══ Data shown ══

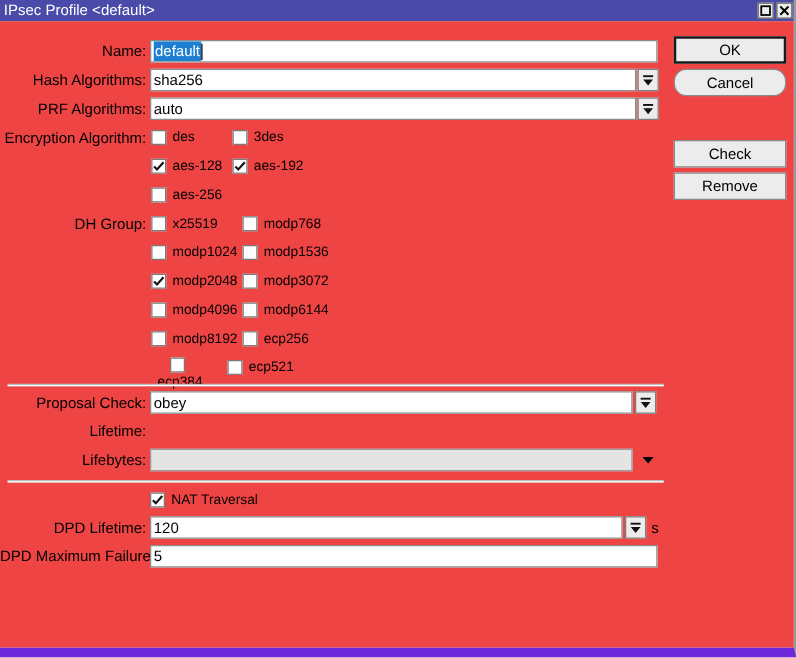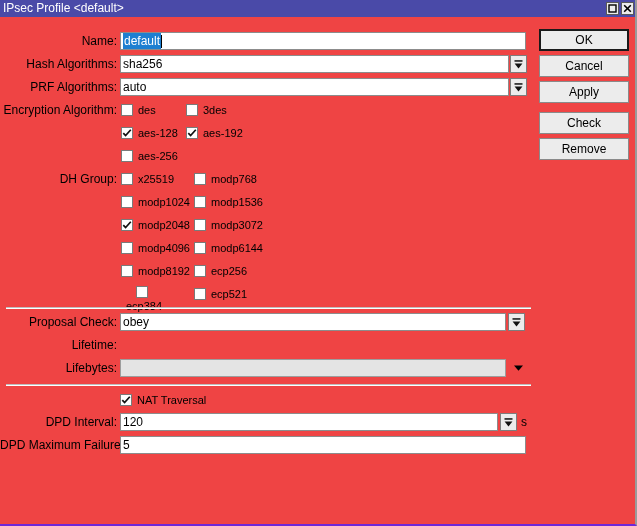--- a/index.html
+++ b/index.html
@@ -23,7 +23,7 @@
     box-sizing: border-box;
     background: #eeeeee;
     border-right: 2px solid #9a9a9a;
-    border-bottom: 2px solid #6d28d9;
+    border-bottom: 8px solid #6d28d9;
     overflow: hidden;
   }
 

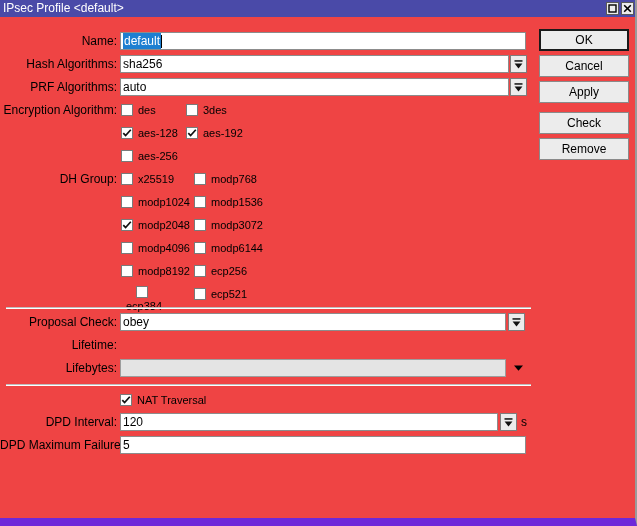--- a/index.html
+++ b/index.html
@@ -423,7 +423,7 @@
     </div>
 
     <button class="btn default" style="top:12px;">OK</button>
-    <button class="btn" style="top:38px;">Cancel</button>
+    <button class="btn" style="top:38px;border-radius:10px;">Cancel</button>
     <button class="btn" style="top:64px;">Apply</button>
     <button class="btn" style="top:95px;">Check</button>
     <button class="btn" style="top:121px;">Remove</button>

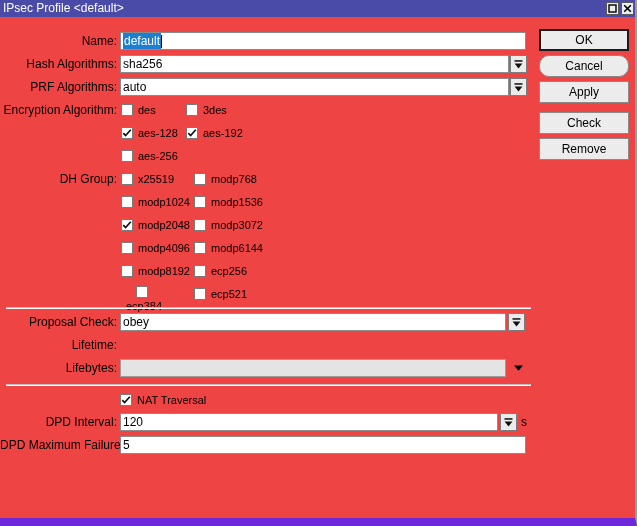--- a/index.html
+++ b/index.html
@@ -424,7 +424,6 @@
 
     <button class="btn default" style="top:12px;">OK</button>
     <button class="btn" style="top:38px;border-radius:10px;">Cancel</button>
-    <button class="btn" style="top:64px;">Apply</button>
     <button class="btn" style="top:95px;">Check</button>
     <button class="btn" style="top:121px;">Remove</button>
 

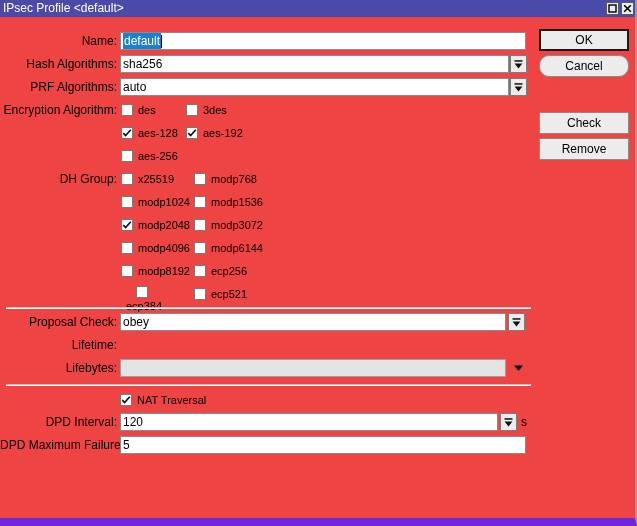--- a/index.html
+++ b/index.html
@@ -356,7 +356,7 @@
       <span class="cbox"></span>
       <span class="cblabel">ecp384</span>
     </div>
-    <div class="cbwrap" style="left:194px; top:269px;">
+    <div class="cbwrap" style="left:182px; top:269px;">
       <span class="cbox"></span>
       <span class="cblabel">ecp521</span>
     </div>

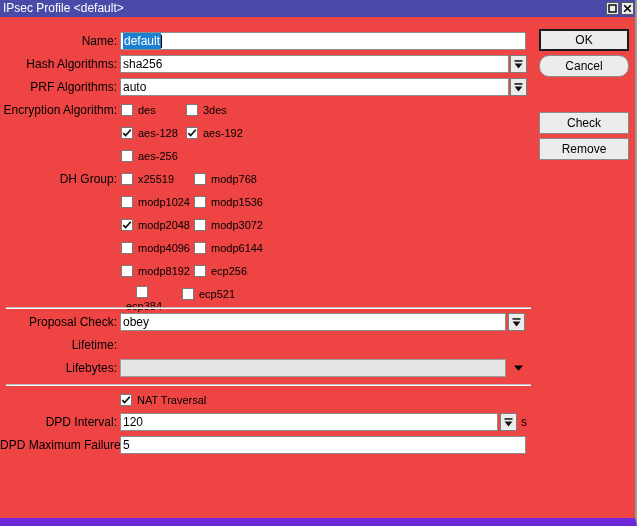--- a/index.html
+++ b/index.html
@@ -403,7 +403,7 @@
       <span class="cblabel">NAT Traversal</span>
     </div>
 
-    <div class="label" style="top:396px;">DPD Interval:</div>
+    <div class="label" style="top:396px;">DPD Lifetime:</div>
     <div class="field-text" style="left:120px; top:396px; width:378px;">
       <span>120</span>
     </div>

═══

Work required
Find out how many lines in the listing contain the word "solid", and respond with that number only.

Exercise output
3